» EXERCISE DESCRIPTION: Could you filter the records below and return each line that holds "white"?

» RECORDS FOR THE TASK:
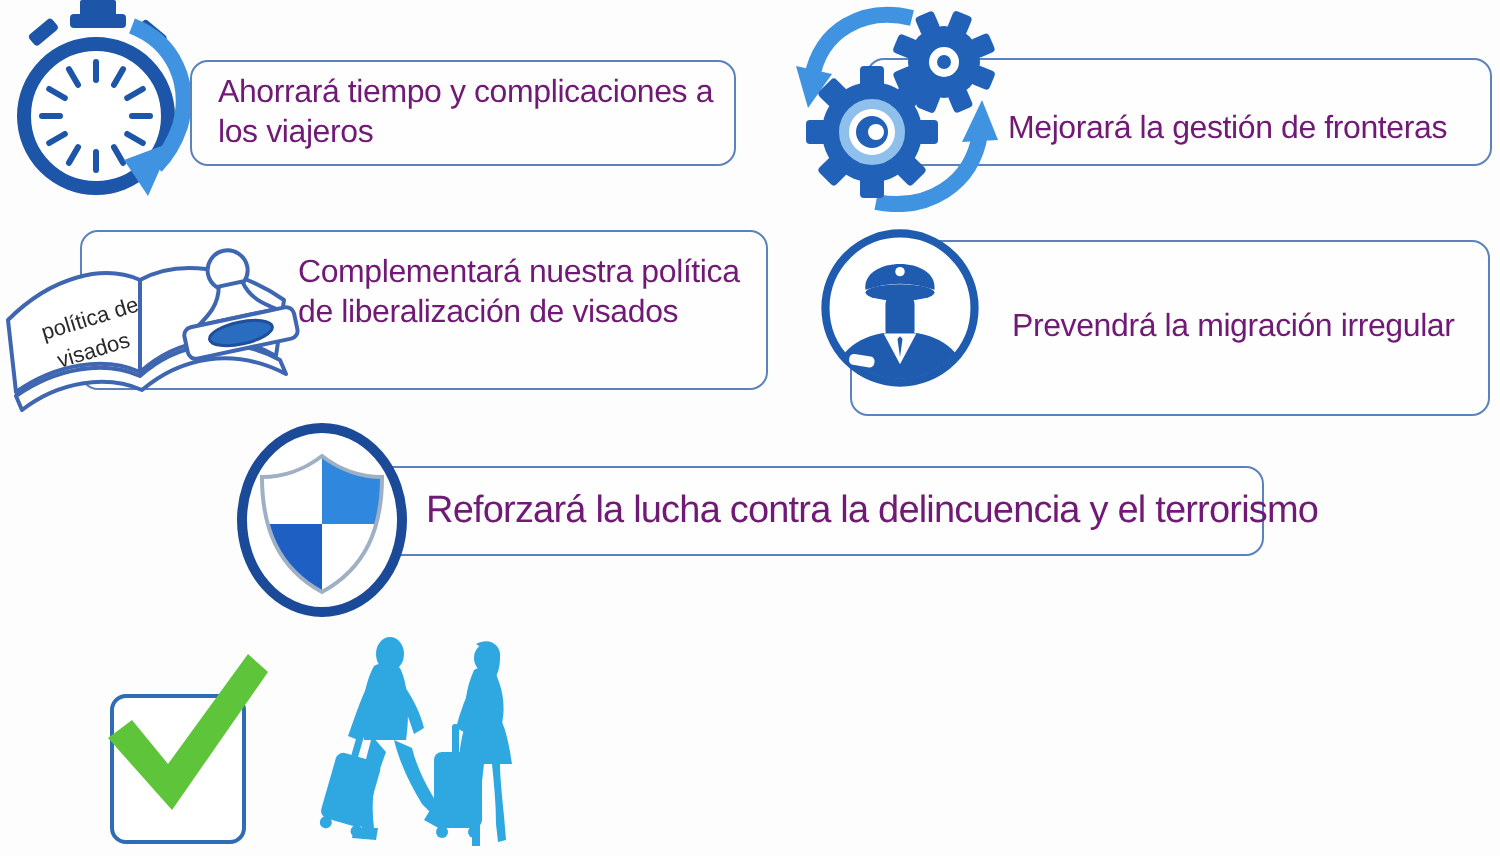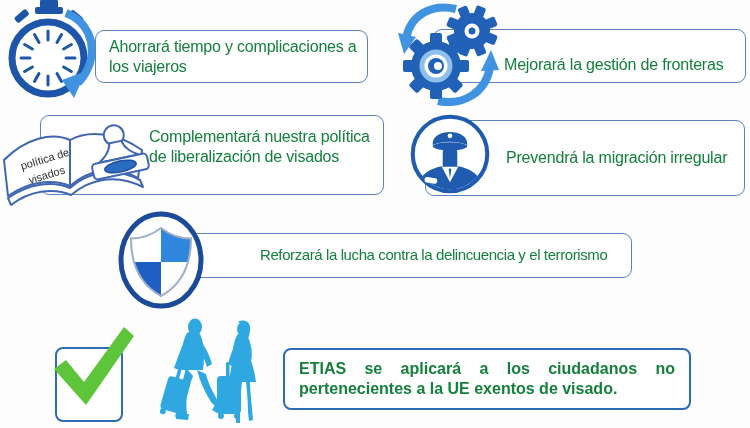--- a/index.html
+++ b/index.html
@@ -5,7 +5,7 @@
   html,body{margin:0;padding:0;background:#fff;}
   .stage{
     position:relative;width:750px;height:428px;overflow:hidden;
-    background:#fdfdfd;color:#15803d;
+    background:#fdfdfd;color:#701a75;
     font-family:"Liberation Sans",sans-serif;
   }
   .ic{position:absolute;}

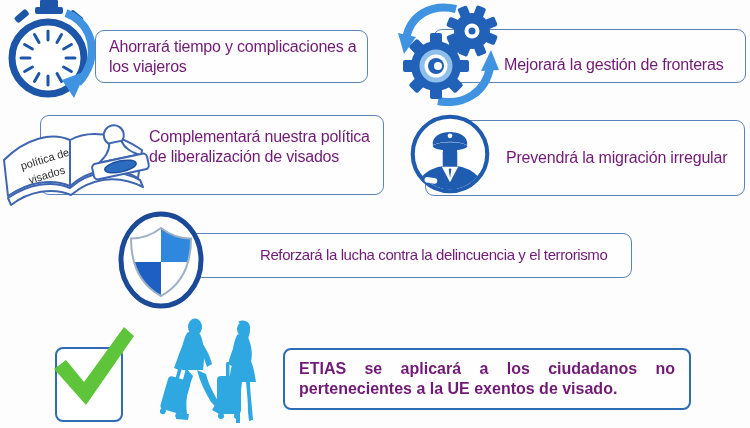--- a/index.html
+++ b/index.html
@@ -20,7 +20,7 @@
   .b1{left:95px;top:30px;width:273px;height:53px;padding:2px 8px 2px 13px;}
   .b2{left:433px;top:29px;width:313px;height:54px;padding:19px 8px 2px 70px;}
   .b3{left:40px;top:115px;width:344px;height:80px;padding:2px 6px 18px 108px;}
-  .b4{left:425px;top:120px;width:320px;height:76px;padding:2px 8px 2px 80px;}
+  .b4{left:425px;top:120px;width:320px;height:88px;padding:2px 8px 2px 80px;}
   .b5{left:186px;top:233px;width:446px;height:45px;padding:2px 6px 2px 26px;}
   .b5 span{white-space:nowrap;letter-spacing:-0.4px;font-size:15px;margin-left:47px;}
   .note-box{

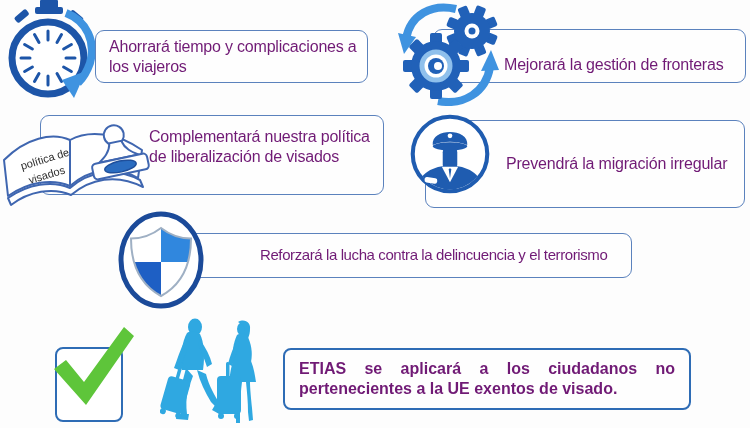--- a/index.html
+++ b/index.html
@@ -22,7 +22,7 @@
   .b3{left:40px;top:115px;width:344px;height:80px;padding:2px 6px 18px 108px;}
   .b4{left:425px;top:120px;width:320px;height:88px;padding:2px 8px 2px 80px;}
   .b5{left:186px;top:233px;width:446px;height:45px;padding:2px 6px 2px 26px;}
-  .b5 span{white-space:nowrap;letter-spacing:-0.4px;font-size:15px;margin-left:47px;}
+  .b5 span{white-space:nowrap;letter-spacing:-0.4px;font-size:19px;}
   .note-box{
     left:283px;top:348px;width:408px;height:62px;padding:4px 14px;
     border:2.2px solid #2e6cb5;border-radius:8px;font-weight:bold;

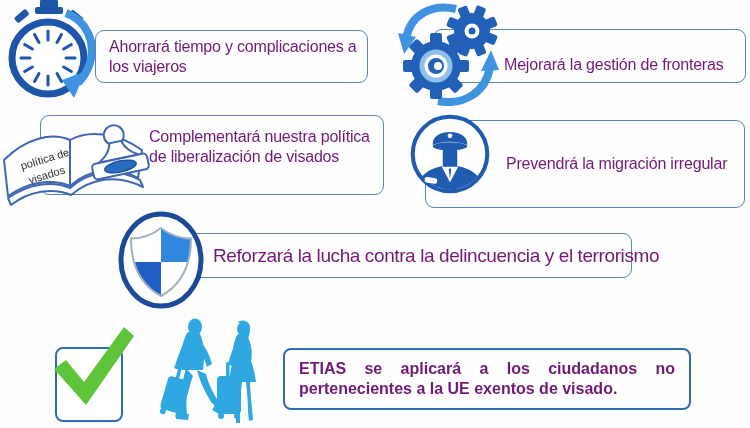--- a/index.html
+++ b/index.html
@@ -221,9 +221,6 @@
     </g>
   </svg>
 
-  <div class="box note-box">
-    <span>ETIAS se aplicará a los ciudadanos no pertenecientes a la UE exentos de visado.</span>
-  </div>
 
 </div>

* * *

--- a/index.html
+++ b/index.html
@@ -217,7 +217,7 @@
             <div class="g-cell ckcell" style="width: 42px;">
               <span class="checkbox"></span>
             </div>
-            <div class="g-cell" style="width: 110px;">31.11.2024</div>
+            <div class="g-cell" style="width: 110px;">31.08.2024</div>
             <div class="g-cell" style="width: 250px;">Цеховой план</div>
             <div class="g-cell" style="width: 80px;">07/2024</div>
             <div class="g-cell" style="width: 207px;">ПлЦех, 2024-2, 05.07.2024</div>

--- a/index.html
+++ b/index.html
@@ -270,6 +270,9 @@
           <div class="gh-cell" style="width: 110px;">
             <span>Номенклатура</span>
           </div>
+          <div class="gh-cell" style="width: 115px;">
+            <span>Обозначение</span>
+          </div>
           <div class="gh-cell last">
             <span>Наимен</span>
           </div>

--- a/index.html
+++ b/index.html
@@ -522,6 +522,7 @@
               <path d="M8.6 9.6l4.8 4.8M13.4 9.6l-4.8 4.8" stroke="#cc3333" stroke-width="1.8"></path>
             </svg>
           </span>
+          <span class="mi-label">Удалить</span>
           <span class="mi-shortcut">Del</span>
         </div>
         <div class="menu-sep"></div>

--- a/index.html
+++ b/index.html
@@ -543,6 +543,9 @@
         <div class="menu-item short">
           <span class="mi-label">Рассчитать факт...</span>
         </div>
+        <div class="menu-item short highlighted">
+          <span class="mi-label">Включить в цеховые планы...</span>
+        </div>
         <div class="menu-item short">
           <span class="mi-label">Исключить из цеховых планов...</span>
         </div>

» RESPONSE FOR THIS EXERCISE:
   .b5 span{white-space:nowrap;letter-spacing:-0.4px;font-size:15px;margin-left:47px;}
-  .b5 span{white-space:nowrap;letter-spacing:-0.4px;font-size:15px;margin-left:47px;}
+  .b5 span{white-space:nowrap;letter-spacing:-0.4px;font-size:19px;}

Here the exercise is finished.